Barangkali IAS cuma beda cara melihat Kota Makassar. Saya tidak suka dengan masifnya pembangunan, sementara penghijauan dilupakan. Disimpan sebagai makanan penutup.
Keramahan boleh, tetapi jika tangan pempimpinnya terlalu lebar menyongsong investor masuk dan membuat gedung-gedung baru di Makassar, apakah itu tepat?
Sekarang, Makassar makin macet dengan dalih pembangunan. Setelah IAS melepas jabatannya, saya tidak menemukan Makassar yang kuidamkan sejak saya kecil.
Itulah konsekuensinya. Perlu jadi catatan, persoalan fasum fasos di Kota Makassar masih jadi bahan goreng-menggoreng politik. Apalagi pada 2020 mendatang, Pilwalkot Makassar akan dihelat.

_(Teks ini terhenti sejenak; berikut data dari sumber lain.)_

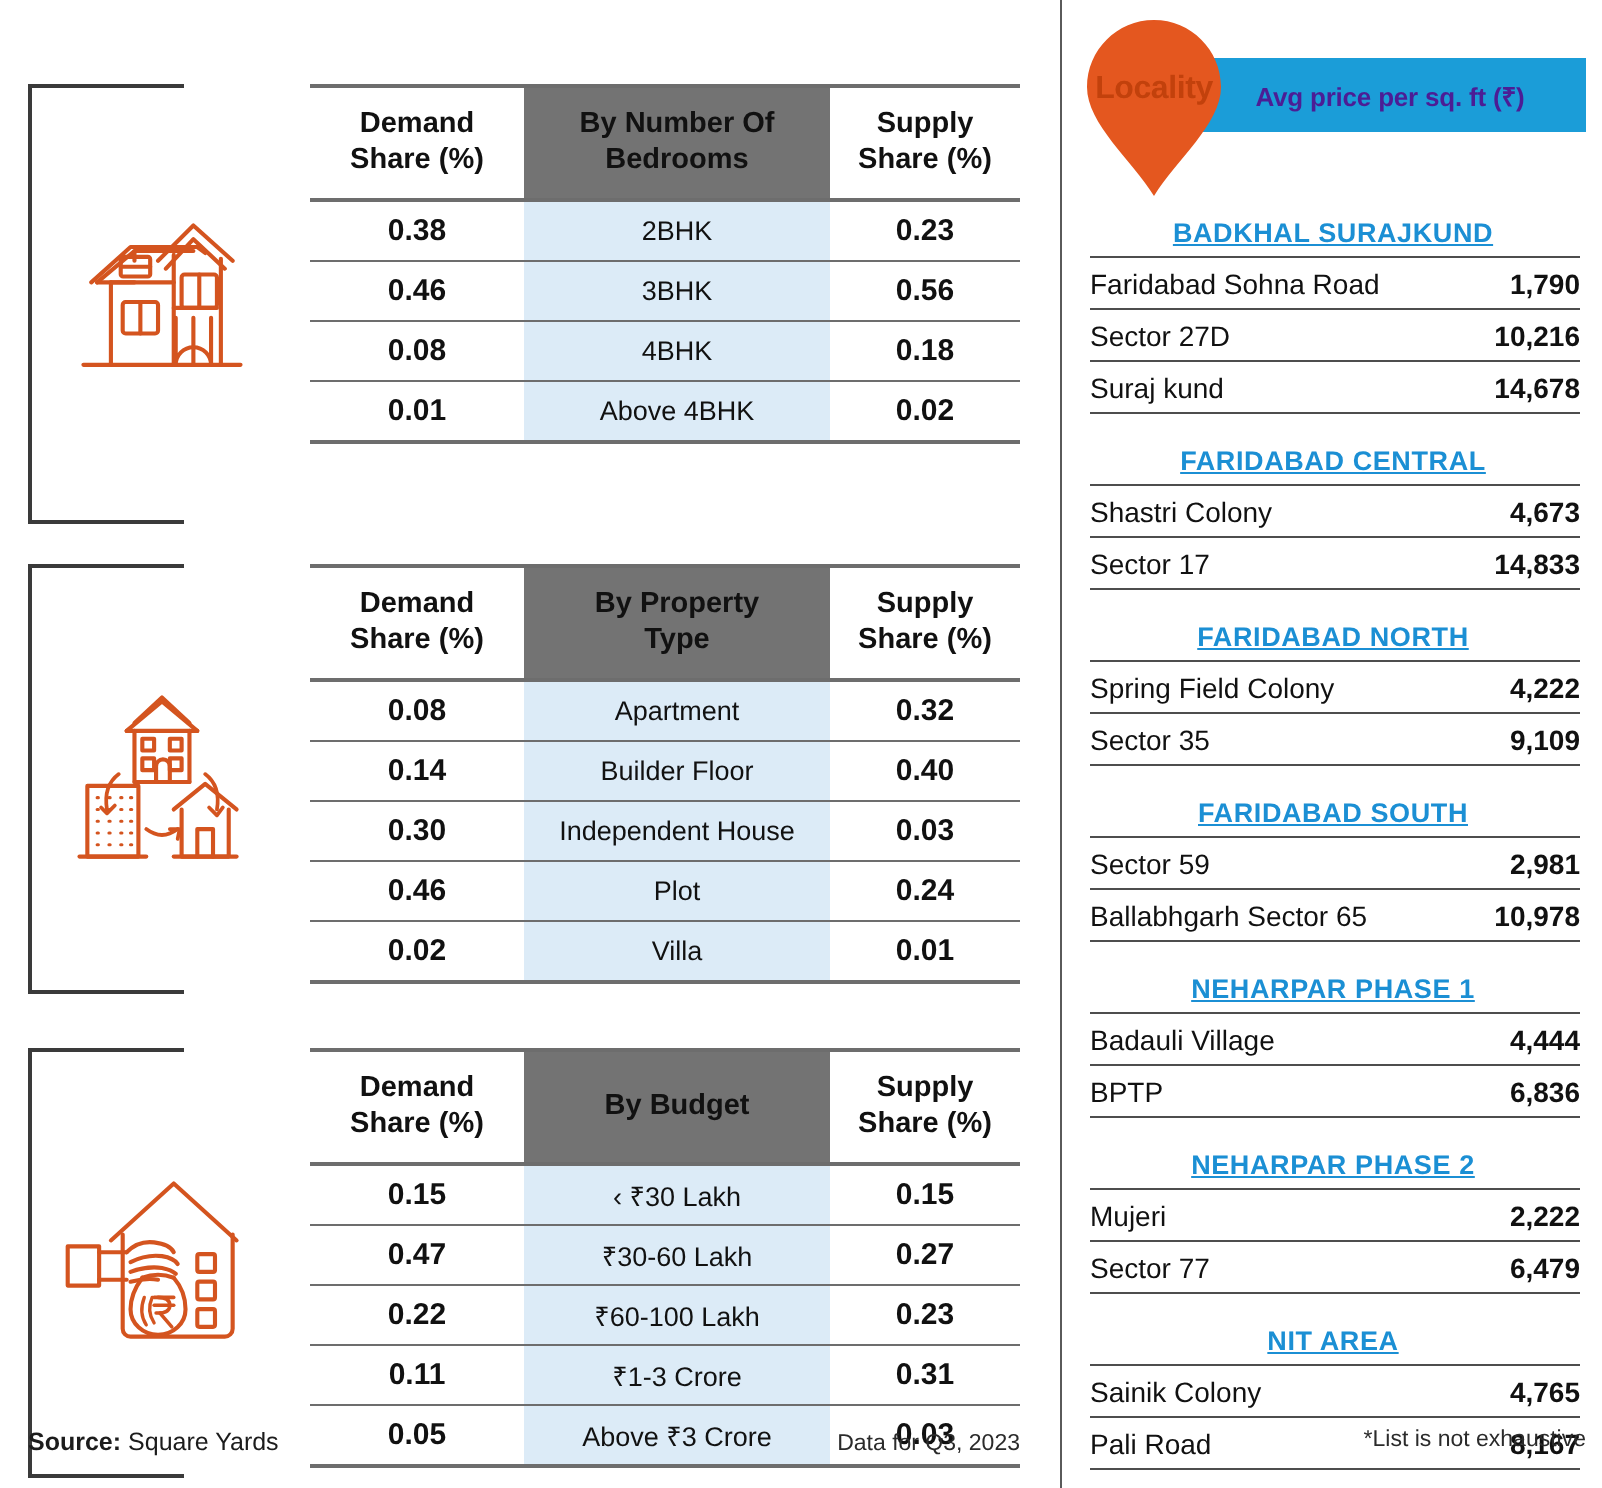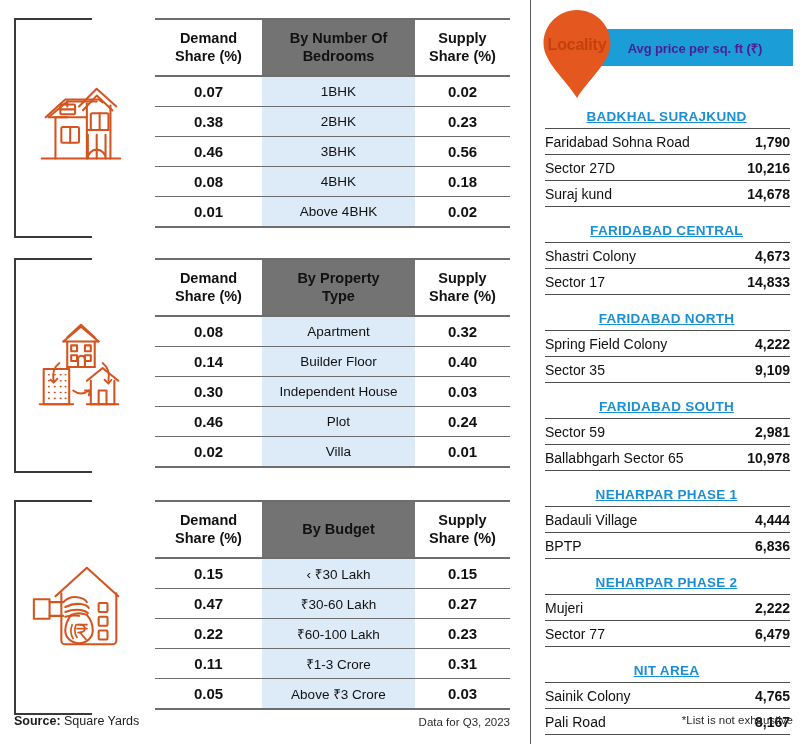"Demand" .panel { margin-top: none -> 24px }
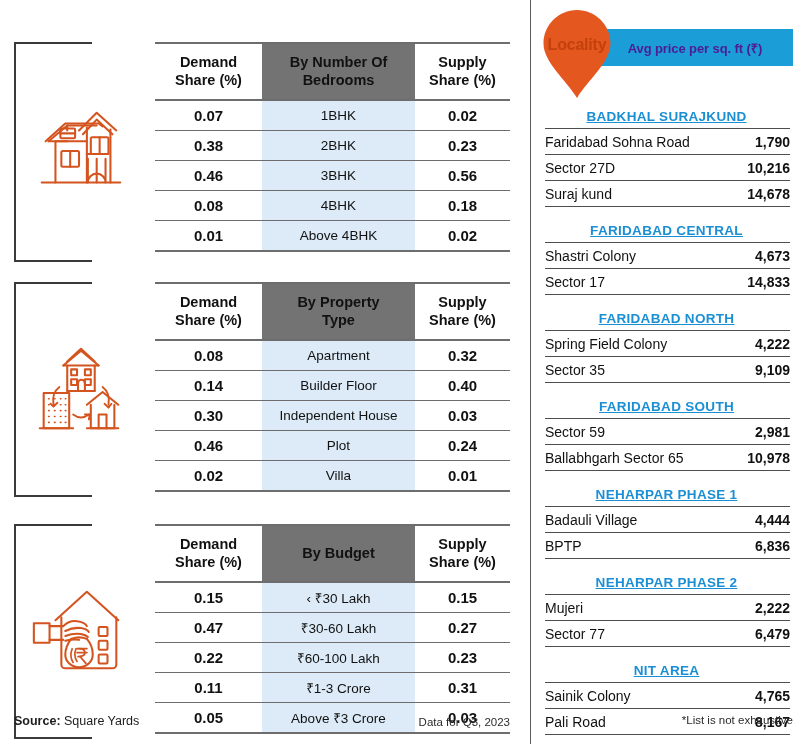"0.07" tr { html: <tr> <td>0.07</td> <td>1BHK</td> <td>0.02</td> </tr> -> none }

Siapa yang akan menang?
Masyarakat seperti saya akan kalah, tentu saja.
memang kami tak paham soal akta,
sertifikat tanah dan omong kosong lainnya.
kami hanya ingin main bola,
zonder digugat, zonder didakwa.
Lagu Silampukau itu enak ditemani dengan segelas kopi setelah Magrib selesai. Dengarlah dan lihat wajah kotamu, sejauh mana perkembangannya.